• **INSTRUCTIONS FOR THE TASK**
Please set down exactly the lines from the one containing "justify-content: space-between ->" through the last line of the records below, both included, with no pictures.

Saved entries:
********************

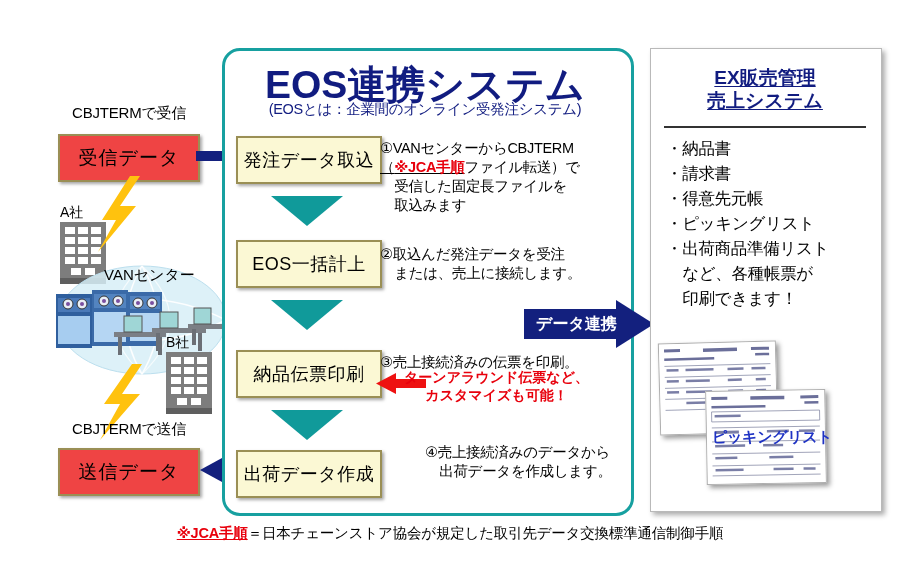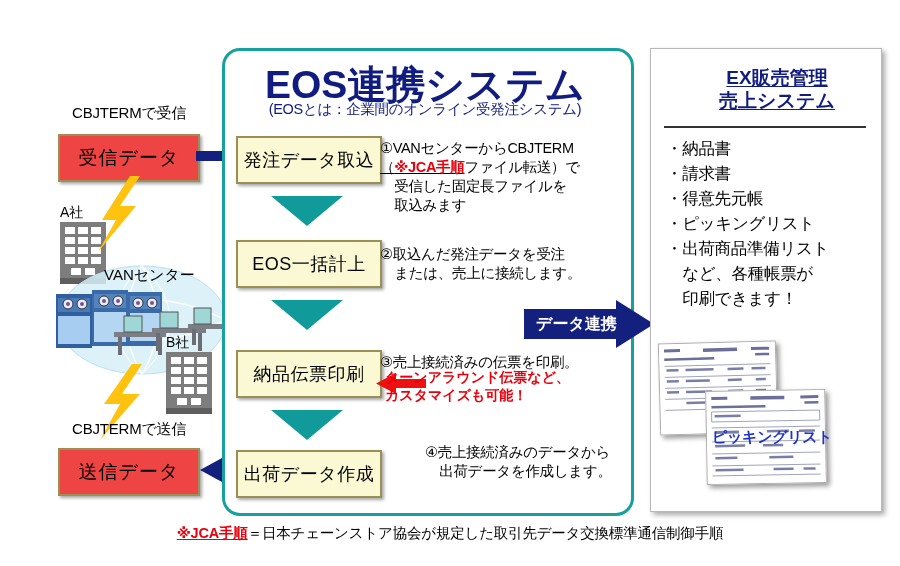"EX販売管理" div.rtitle { padding-left: 12px -> none }
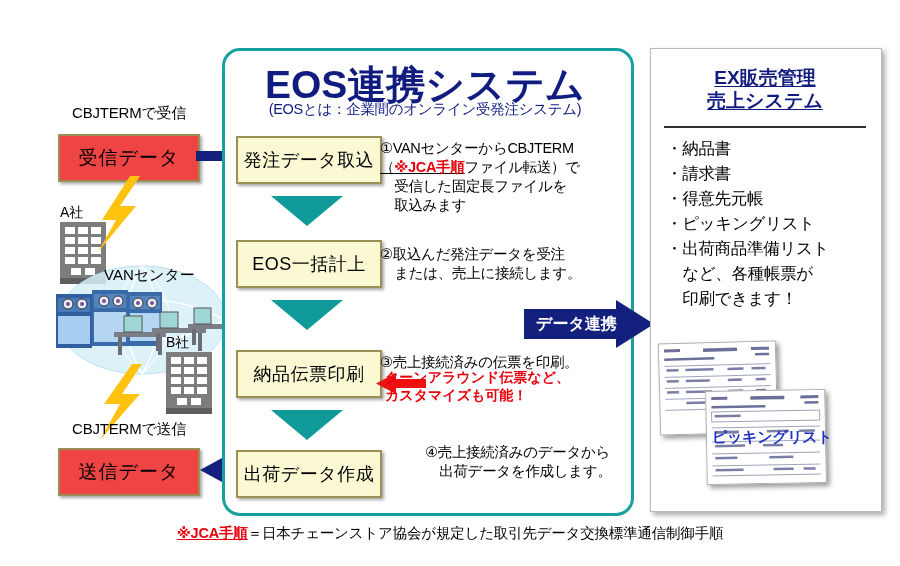"ターンアラウンド伝票など、" div.redtxt { left: 385px -> 404px; text-align: none -> center }
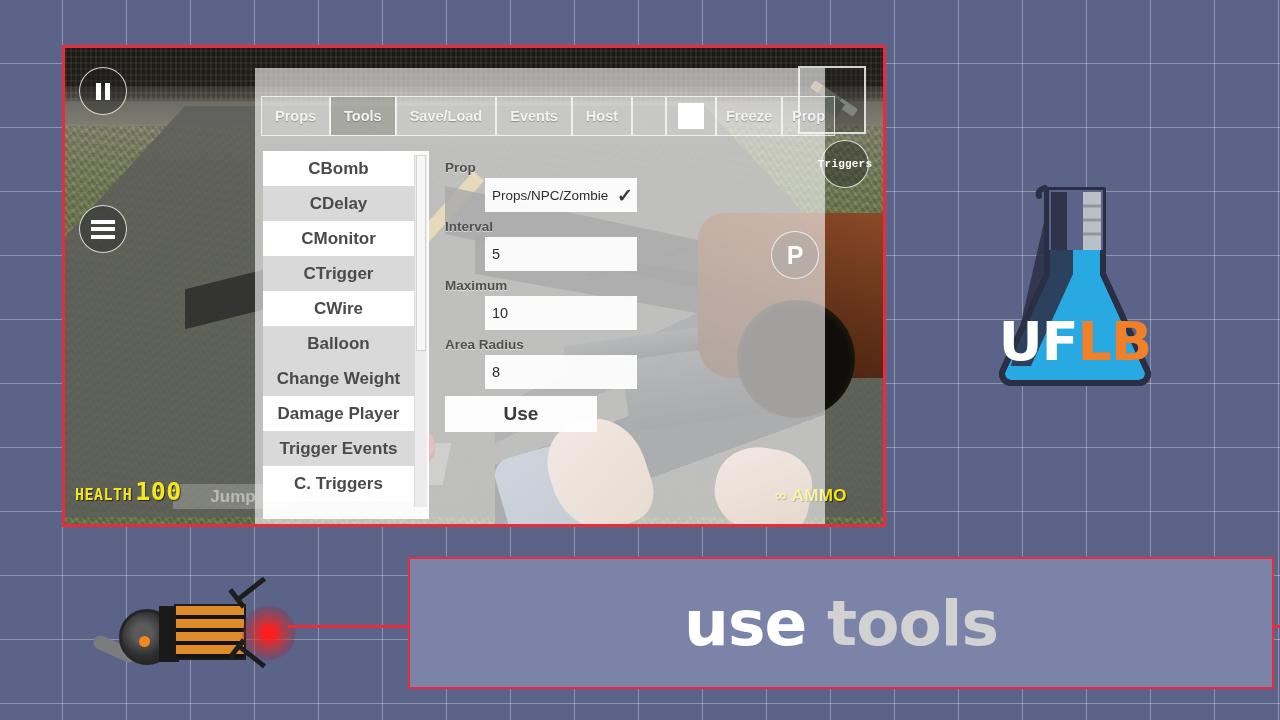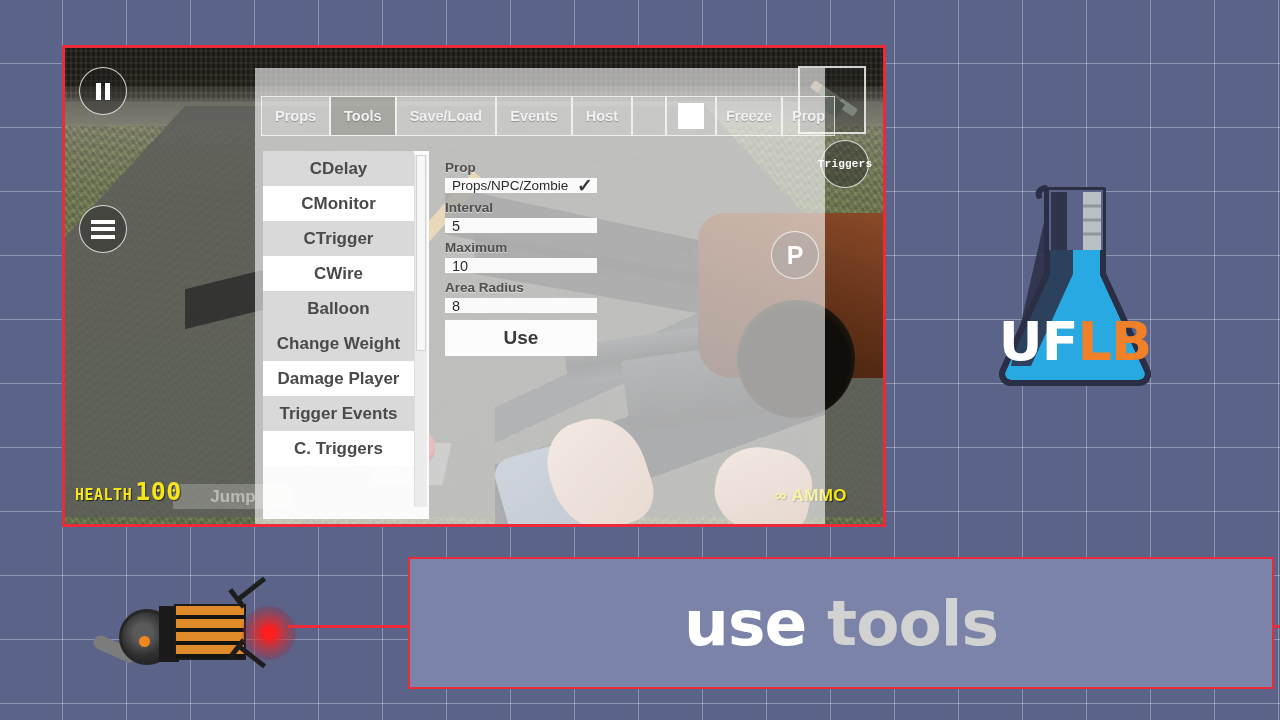"CBomb" div.tool-item { html: none -> <div>CBomb</div> }
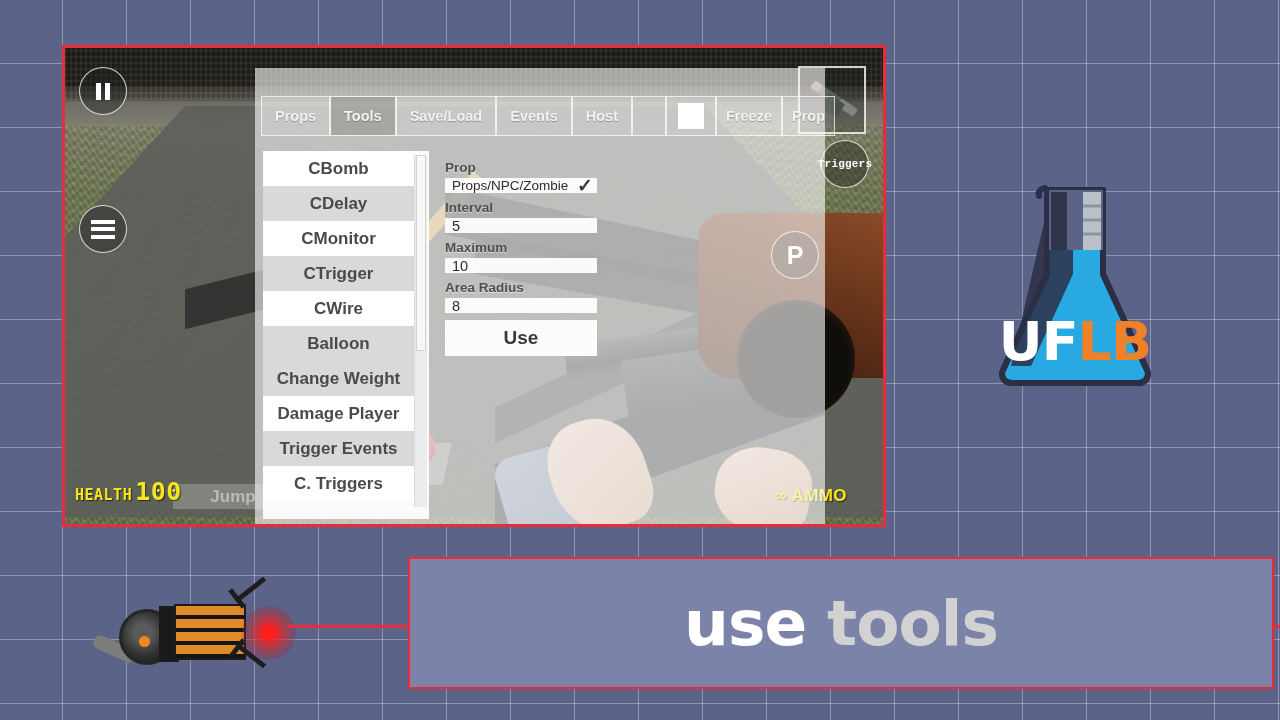"Props/NPC/Zombie" .form-field { height: 15px -> 34px; margin-left: none -> 40px }
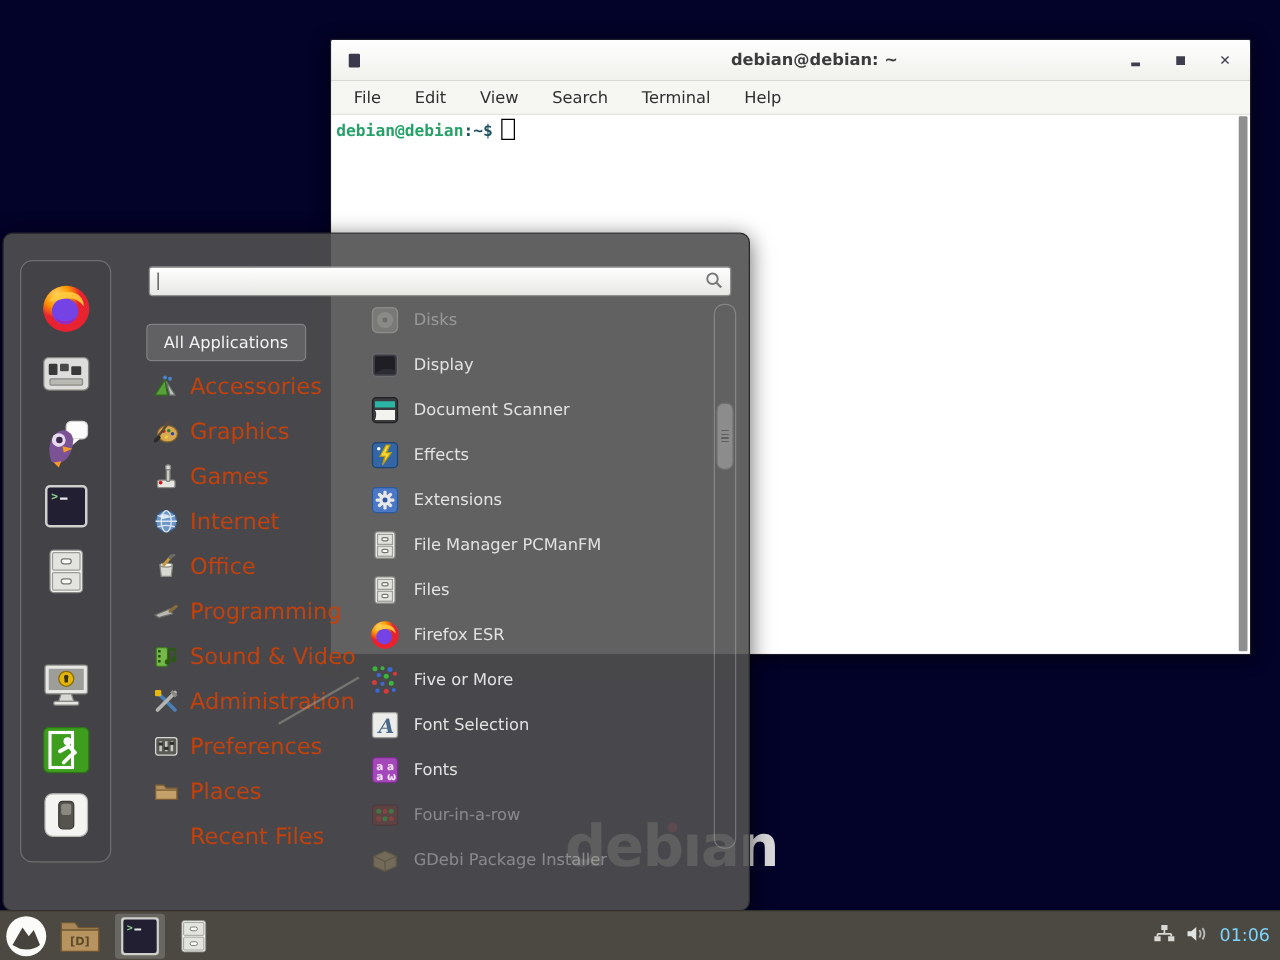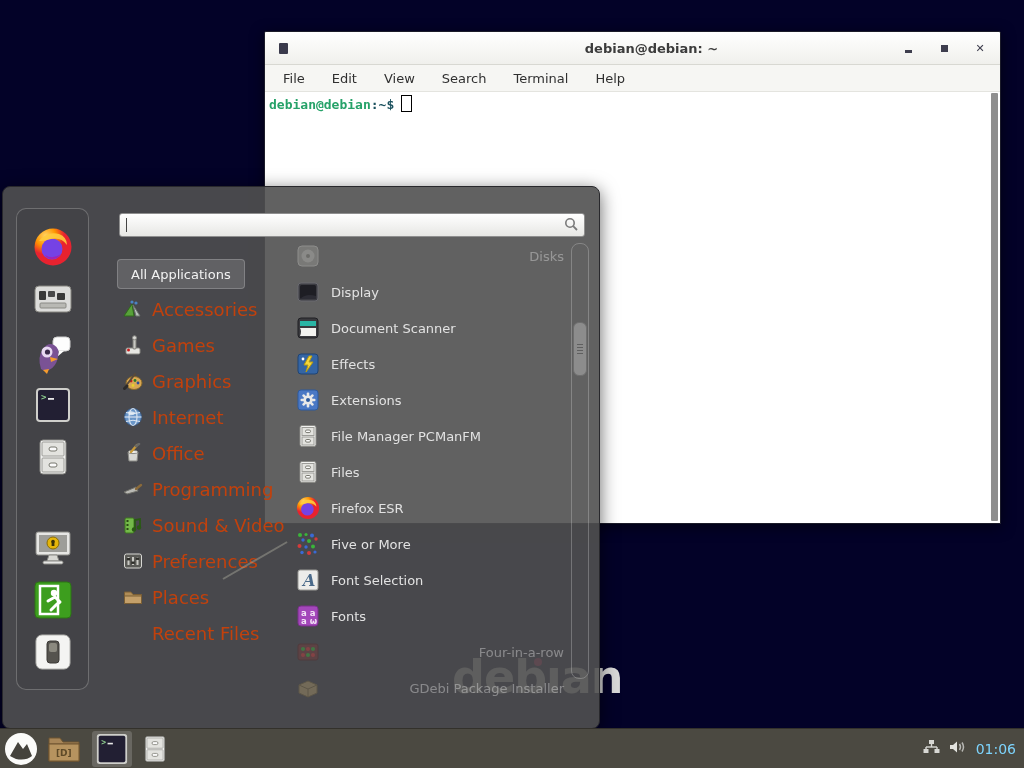"Disks" .app-row.dim { justify-content: space-between -> none }
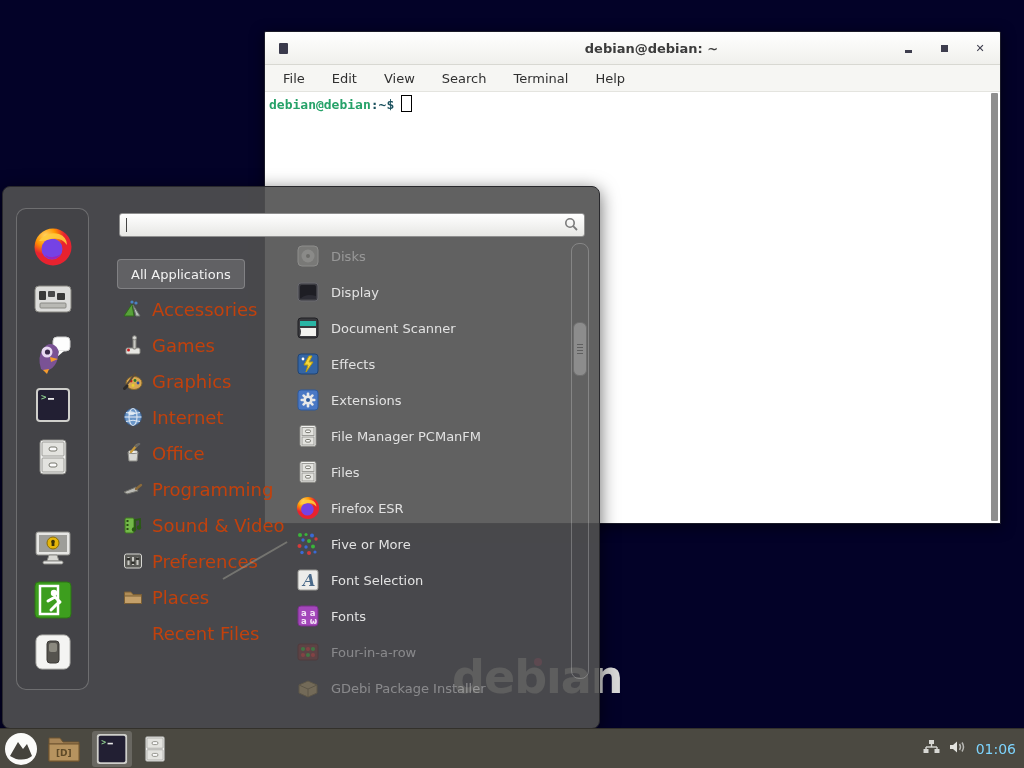"Games" div.cat-row { order: before "Graphics" -> after "Graphics" }
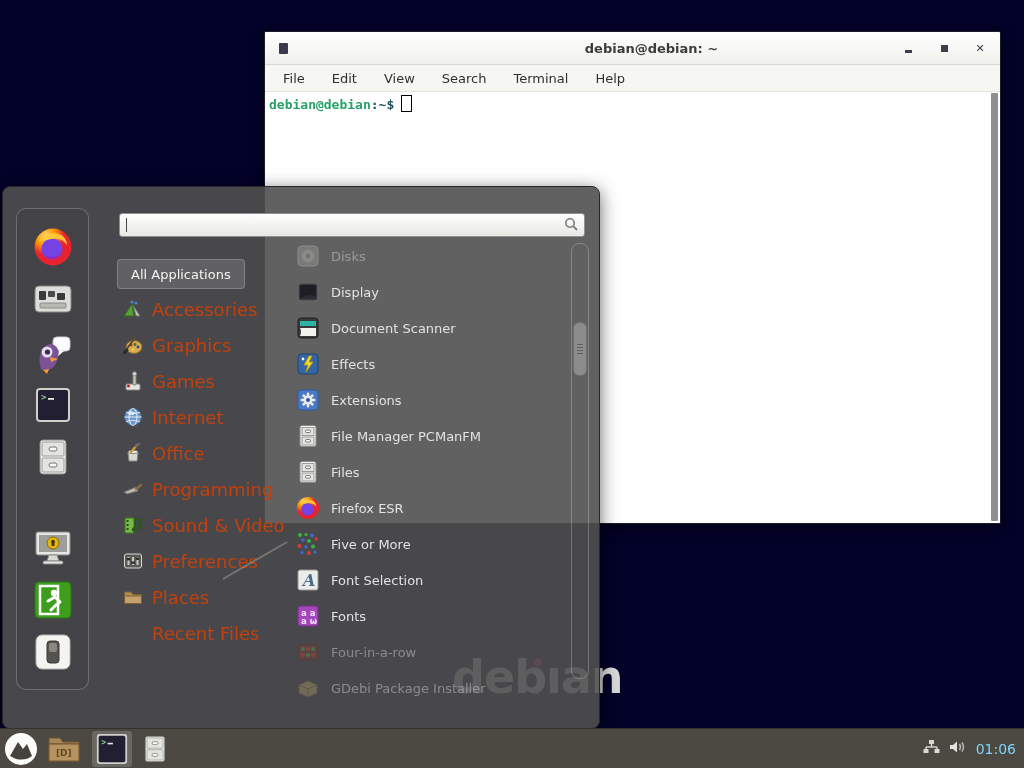"Administration" div.cat-row { html: none -> <div> <span> <svg> <path></path> <rect></rect> <path></path> <path></path> </svg> </span> <span>Administration</span> </div> }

********************

• **RESPONSE TO THE EXERCISE**
"Disks" .app-row.dim { justify-content: space-between -> none }
"Games" div.cat-row { order: before "Graphics" -> after "Graphics" }
"Administration" div.cat-row { html: none -> <div> <span> <svg> <path></path> <rect></rect> <path></path> <path></path> </svg> </span> <span>Administration</span> </div> }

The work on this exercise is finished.